2017年02月27日

アカデミー賞、前代未聞の大ハプニング

先ほどアカデミー賞のライブ中継を見終えて、帰社したところですが、最後の最後でとんでもない大ハプニングが発生し、見てる方も混乱状態でした。
あちこちで報道され始めていますが、クライマックスの作品賞発表の時、それは起こりました。製作50周年を記念して「俺たちに明日はない」のウォーレン・ビーティーとフェー・ダナウェーの主演コンビがプレゼンターとして現われ、封筒を開き『作品賞は「ラ・ラ・ランド」』とアナウンスしたんです。まあこれまでの流れからして順当な幕引きだと思っていたんですが、喜び勇んで「ラ・ラ・ランド」チームが登壇し、感謝のコメントを語り始めた時、なにか様子がおかしくなり始めたんですよね。突然「ラ・ラ・ランド」の製作者が『本当の勝者は「ムーンライト」だ。私らの手でこの像を彼らに渡したい』と発言して、ライバルを激励しているのかな?と最初は思ったんです。でもなんだか本当に作品賞は「ムーンライト」だという声が聞こえ始め、現場は大混乱。見ている方は何が起きたのかとポカーンとしていたら、司会のジミー・キンメルが『ウォーレン、なんてことをしてくれたんだ!』と笑いながらビーティーを問い詰めると、ビーティーが『本当の封筒の中身はこれだ』といって「ムーンライト」のタイトルが書かれた紙を見せだしたんです。この時点では、まさかビーティーがトチ狂ったジョークをかました? とか、文字も読めなかった? とかありえない憶測が飛び交ったんですが、直後の話ではビーティーたちに渡されたのはその前に発表された主演女優賞(「ラ・ラ・ランド」のエマ・ストーン)の封筒だったようなのです!

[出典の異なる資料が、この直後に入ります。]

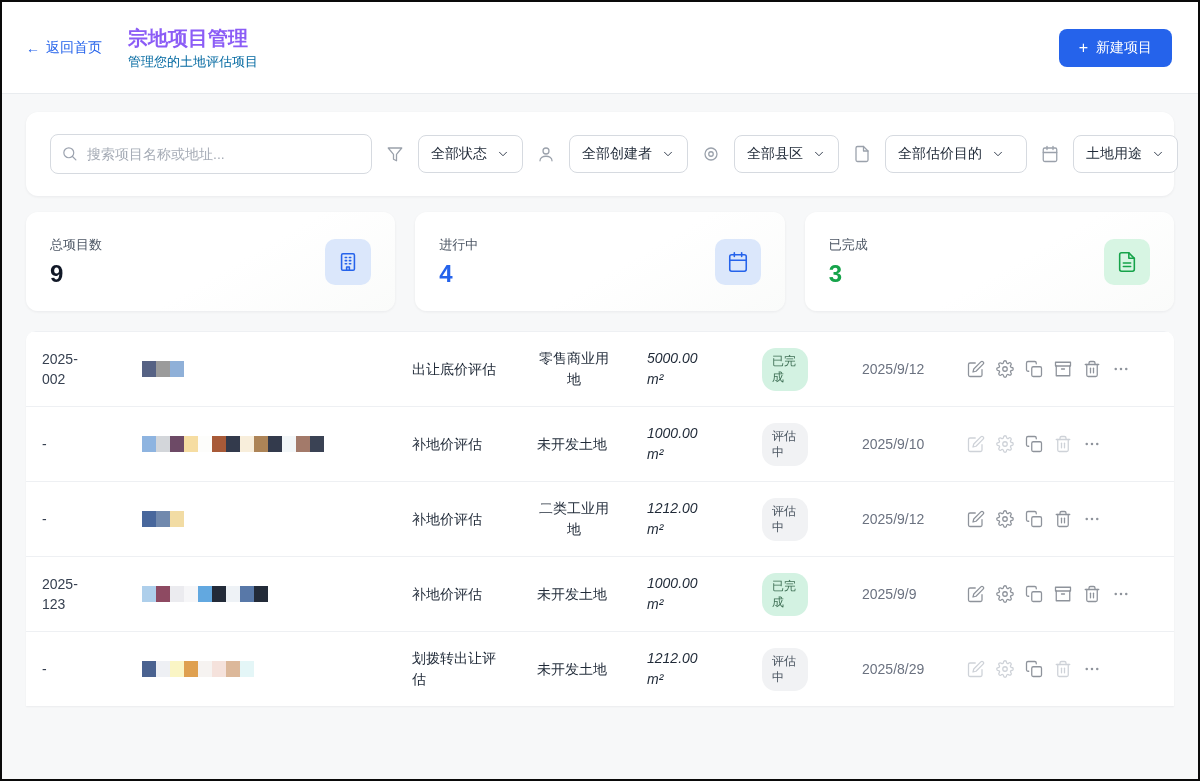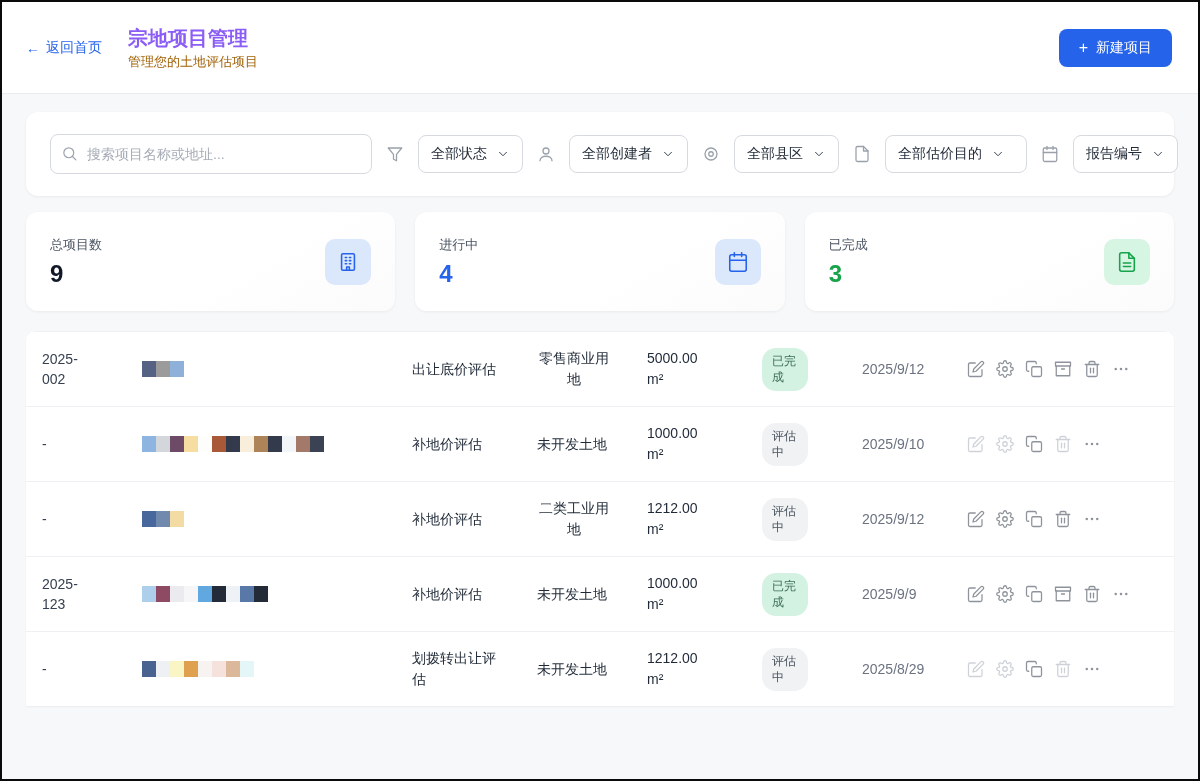"管理您的土地评估项目" .title-block p { color: #a16207 -> #0369a1 }
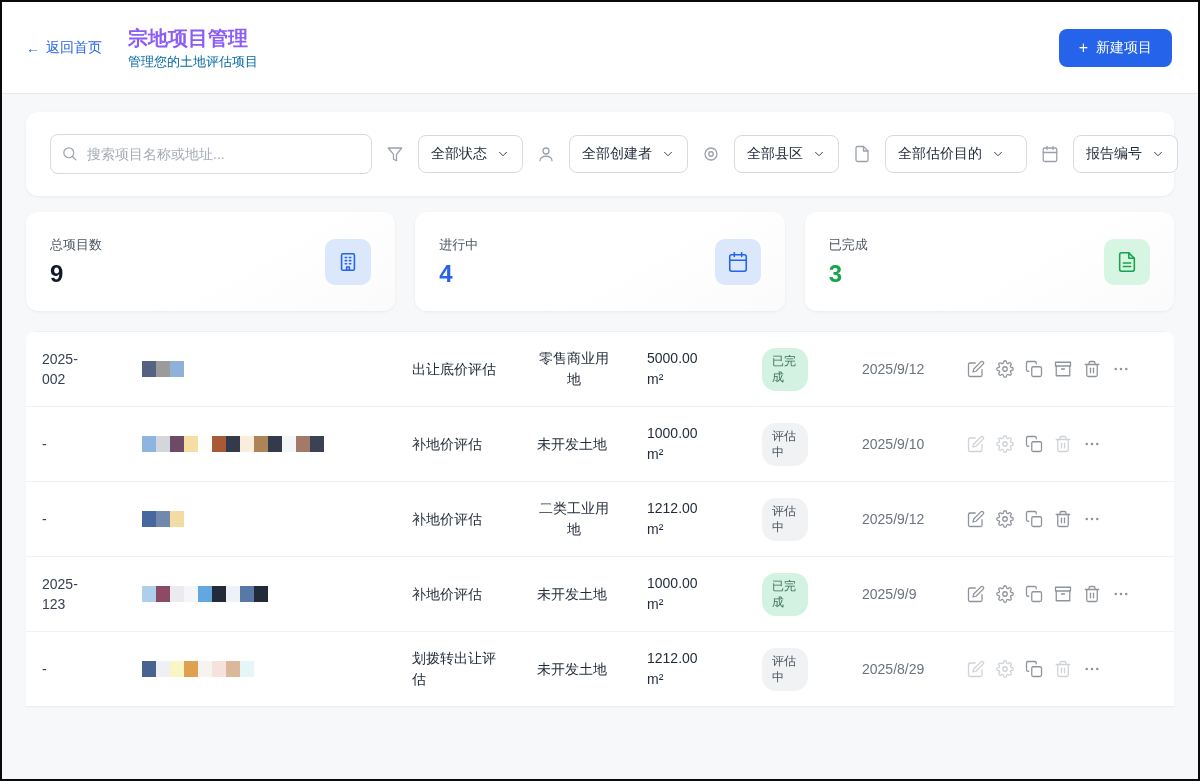"报告编号" span { text: 报告编号 -> 土地用途 }
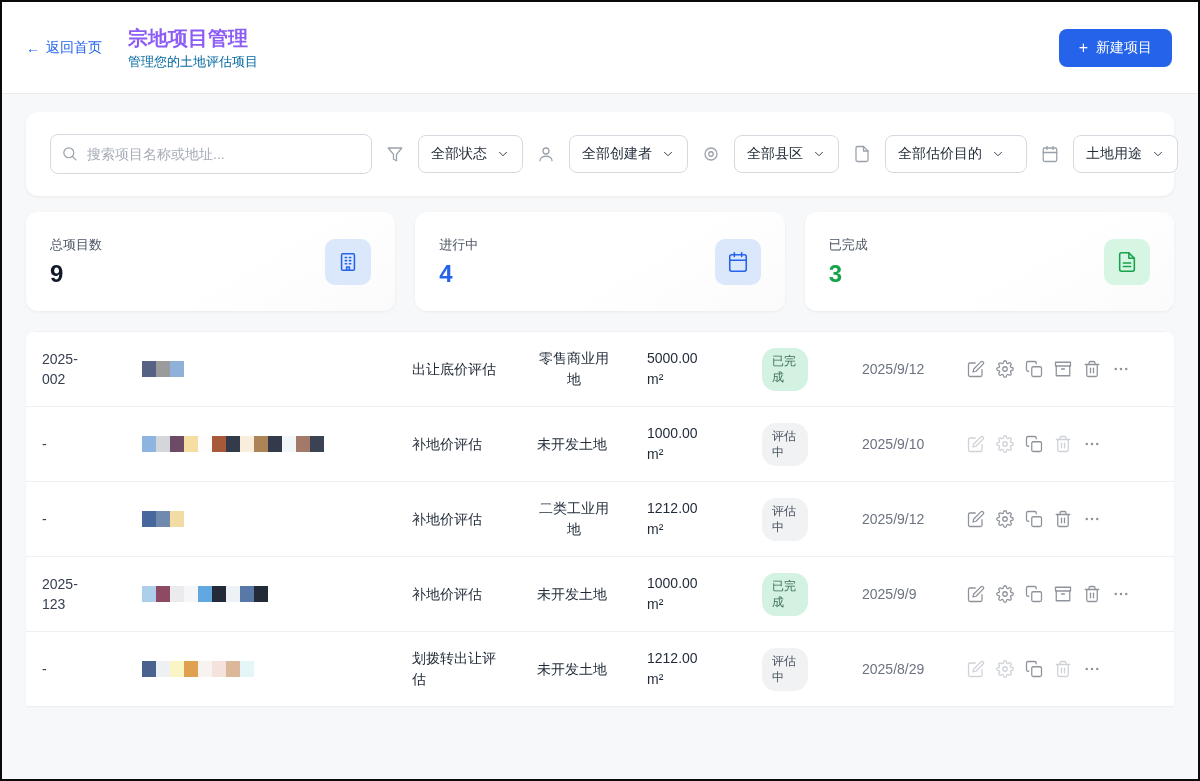"5000.00" .c-area { font-style: none -> italic }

本当ならこれはあり得ないスタッフのミスとなりますね。本来発表後の封筒は回収されなければいけないのに、なぜかそのまま次のプレゼンターに渡されてしまったとしたら、ビーティーたちのせいではないでしょう。ビーティーも『封筒を開けたらエマ・ストーンの名前があったので、おかしいなとは思った』というんですが、こんなミスはまさしく史上初と思われる(特に作品賞では)ので、現場のばたばたぶりも納得は行くんですが、こういう時、どうやって混乱を収めるのかなんて誰にもわからないですよね。さすがのキンメルもなすすべがなく『これは私のせいだと思う』などとジョークを言って中継は終わってしまいました。
今後もう少し詳しい情報がわかってくると思いますが、奇跡の逆転劇には変わりないものの、なんだか「ラ・ラ・ランド」にも「ムーンライト」にも気の毒な終わり方になってしまいました。それまで今年は割と平板な授賞式かなと思っていたのに、最後の最後でこんなことが起こるなんて、まさにオスカーはふたを開けてみなくては判らない映画界最大のショーです。大統領に叩かれなければいいけど。